Input data:

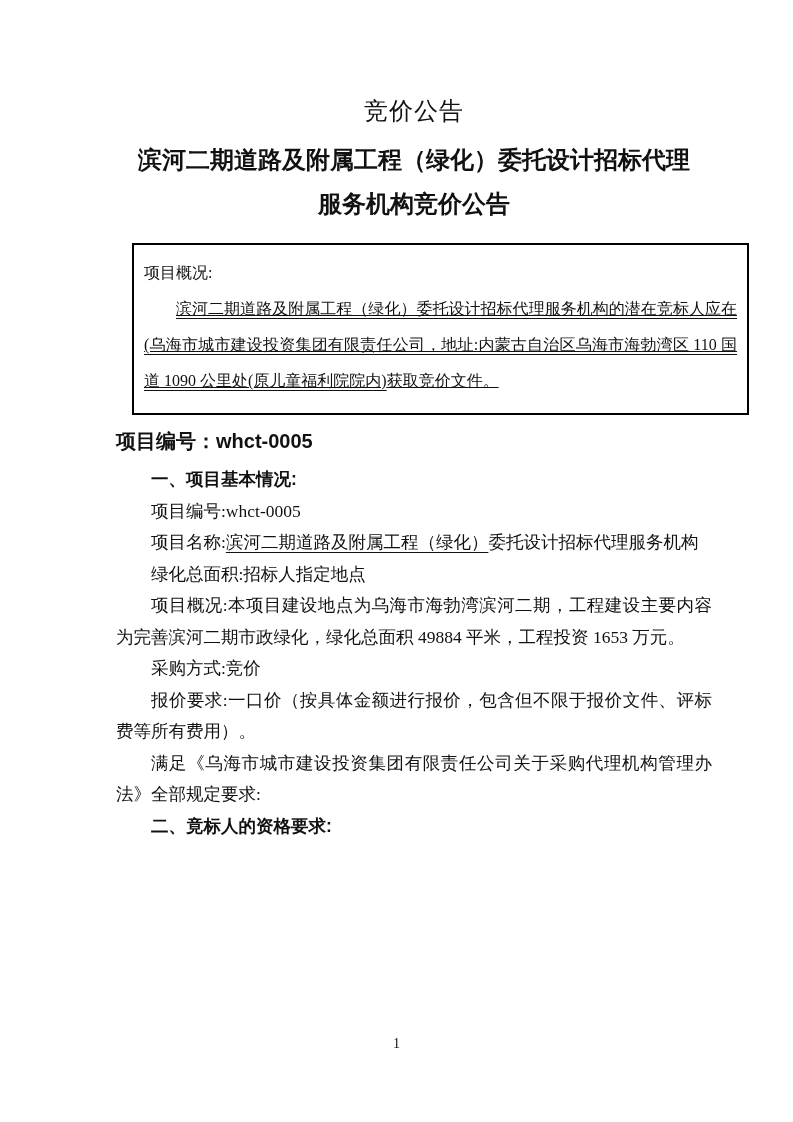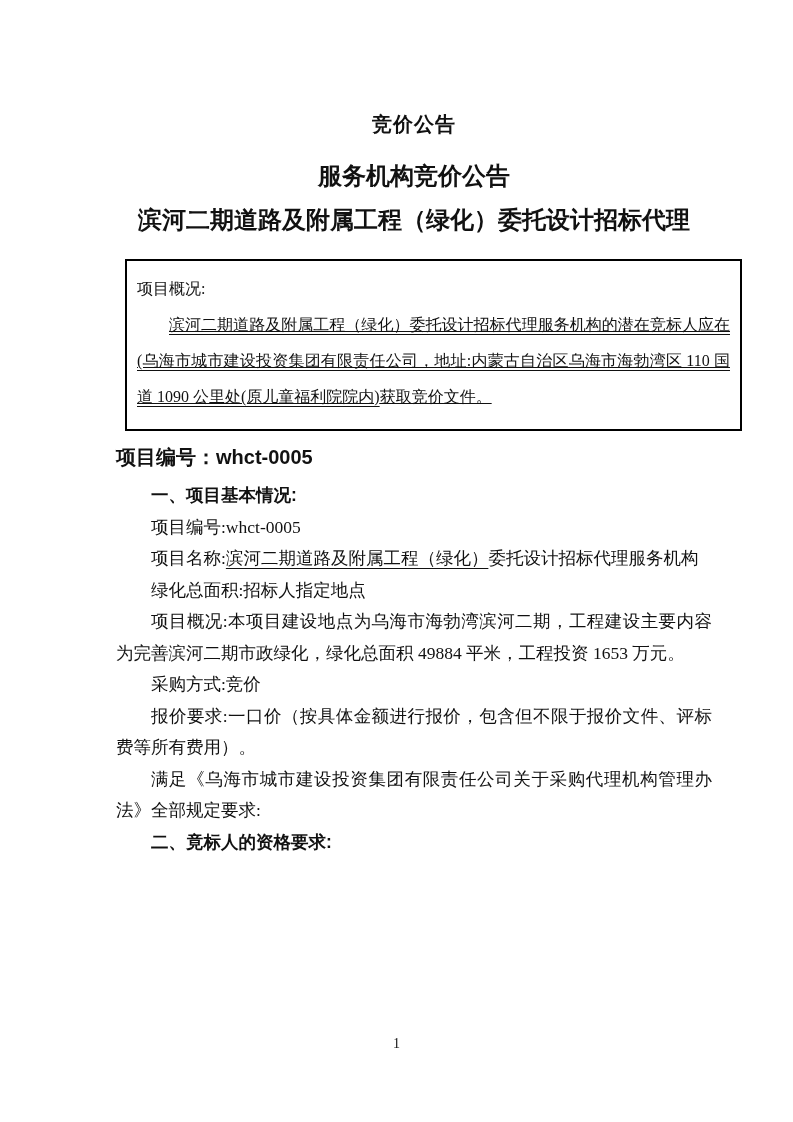--- a/index.html
+++ b/index.html
@@ -11,40 +11,40 @@
     background: #ffffff;
     color: #111111;
     font-family: "Liberation Serif", "DejaVu Serif", serif;
     overflow: hidden;
   }
   .content {
     margin-left: 116px;
     margin-right: 81px; 
   }
   .doc-title {
-    margin: 13px;
+    margin: 0;
     padding-top: 94px;
     text-align: center;
-    font-size: 20px;
+    font-size: 24px;
     line-height: 34px;
-    font-weight: bold;
+    font-weight: normal;
     font-family: "Liberation Sans", "DejaVu Sans", sans-serif;
     letter-spacing: 1px;
   }
   .doc-subtitle {
     margin-top: 10px;
     text-align: center;
     font-size: 24px;
     line-height: 44px;
     font-weight: bold;
     font-family: "Liberation Sans", "DejaVu Sans", sans-serif;
   }
   .overview-box {
     margin-top: 17px;
-    margin-left: 9px;
+    margin-left: 16px;
     width: 617px;
     height: 172px;
     border: 2px solid #000000;
     padding: 10px 10px 0 10px;
     overflow: hidden;
     font-size: 16px;
     line-height: 36px;
   }
   .overview-box .box-label { margin: 0; }
   .overview-box .box-para {
@@ -93,22 +93,22 @@
 </style>
 </head>
 <body>
 
 <div class="page">
   <div class="content">
 
     <h1 class="doc-title">竞价公告</h1>
 
     <div class="doc-subtitle">
+      <div>滨河二期道路及附属工程（绿化）委托设计招标代理</div>
       <div>服务机构竞价公告</div>
-      <div>滨河二期道路及附属工程（绿化）委托设计招标代理</div>
     </div>
 
     <div class="overview-box">
       <p class="box-label">项目概况:</p>
       <p class="box-para"><span class="u-span">滨河二期道路及附属工程（绿化）委托设计招标代理服务机构的潜在竞标人应在(乌海市城市建设投资集团有限责任公司，地址:内蒙古自治区乌海市海勃湾区 110 国道 1090 公里处(原儿童福利院院内)</span><span>获取竞价文件。</span></p>
     </div>
 
     <h2 class="proj-no-heading">项目编号：whct-0005</h2>
 
     <div class="body-text">

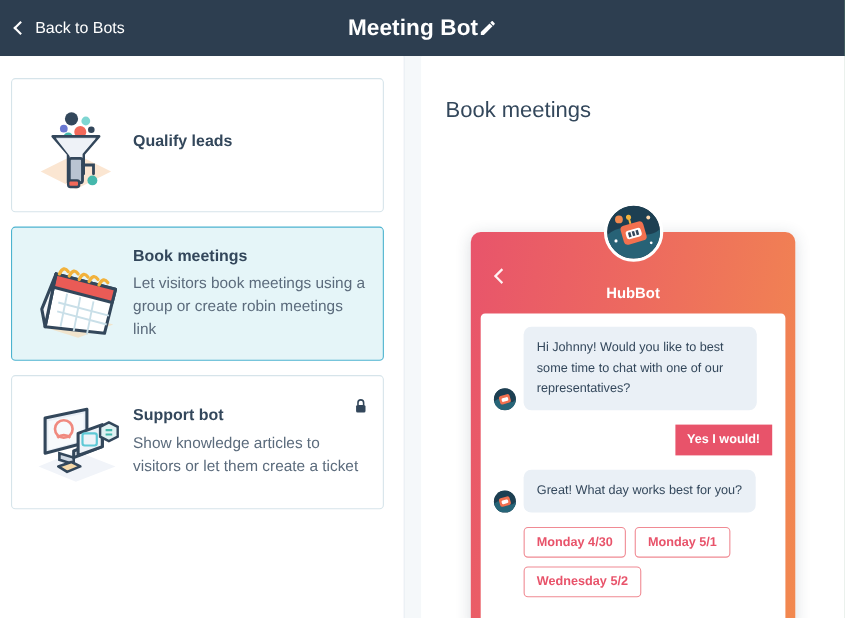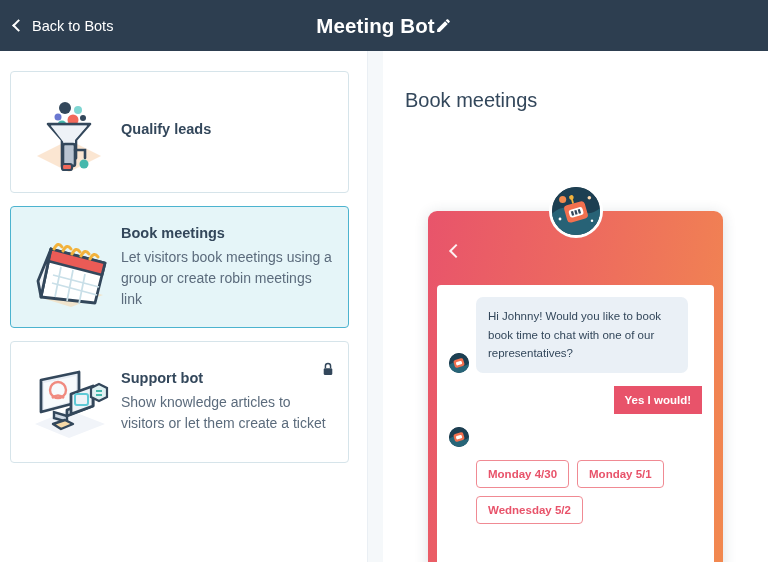--- a/index.html
+++ b/index.html
@@ -267,52 +267,54 @@
               <rect x="21.5" y="26" width="2.6" height="5" fill="#33475b"></rect>
               <rect x="25.5" y="26" width="2.6" height="5" fill="#33475b"></rect>
               <rect x="29.5" y="26" width="2.6" height="5" fill="#33475b"></rect>
               <rect x="25.5" y="12" width="2" height="6" fill="#f2b23c"></rect>
               <circle cx="26.5" cy="11" r="2.6" fill="#f2b23c"></circle>
             </g>
           </svg>
         </div>
 
         <div class="widget-back"></div>
+        <div class="widget-name">HubBot</div>
 
         <div class="chat-body">
 
           <div class="msg-row">
             <div class="mini-av">
               <svg viewBox="0 0 20 20">
                 <circle cx="10" cy="10" r="10" fill="#1d3f52"></circle>
                 <path d="M0 12 q6 -5 11 -1 q5 4 9 -1 L20 20 L0 20 Z" fill="#2f7f93" opacity=".6"></path>
                 <g transform="rotate(-16 10 10)">
                   <rect x="5" y="6" width="10" height="8" rx="2" fill="#f2704f"></rect>
                   <rect x="7" y="8.5" width="6" height="3.4" rx="1.2" fill="#ffffff"></rect>
                 </g>
               </svg>
             </div>
-            <div class="bubble-bot">Hi Johnny! Would you like to book book time to chat with one of our representatives?</div>
+            <div class="bubble-bot">Hi Johnny! Would you like to best some time to chat with one of our representatives?</div>
           </div>
 
           <div class="msg-row row-user">
             <div class="bubble-user">Yes I would!</div>
           </div>
 
           <div class="msg-row">
             <div class="mini-av">
               <svg viewBox="0 0 20 20">
                 <circle cx="10" cy="10" r="10" fill="#1d3f52"></circle>
                 <path d="M0 12 q6 -5 11 -1 q5 4 9 -1 L20 20 L0 20 Z" fill="#2f7f93" opacity=".6"></path>
                 <g transform="rotate(-16 10 10)">
                   <rect x="5" y="6" width="10" height="8" rx="2" fill="#f2704f"></rect>
                   <rect x="7" y="8.5" width="6" height="3.4" rx="1.2" fill="#ffffff"></rect>
                 </g>
               </svg>
             </div>
+            <div class="bubble-bot">Great!  What day works best for you?</div>
           </div>
 
           <div class="quick-replies">
             <div class="qr">Monday 4/30</div>
             <div class="qr">Monday 5/1</div>
             <div class="qr">Wednesday 5/2</div>
           </div>
         </div>
       </div>
     </div>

Activity: The lines to report are those in the material above that contain the word "chat"; copy every one of them.

Response area:
         <div class="chat-body">
-            <div class="bubble-bot">Hi Johnny! Would you like to book book time to chat with one of our representatives?</div>
+            <div class="bubble-bot">Hi Johnny! Would you like to best some time to chat with one of our representatives?</div>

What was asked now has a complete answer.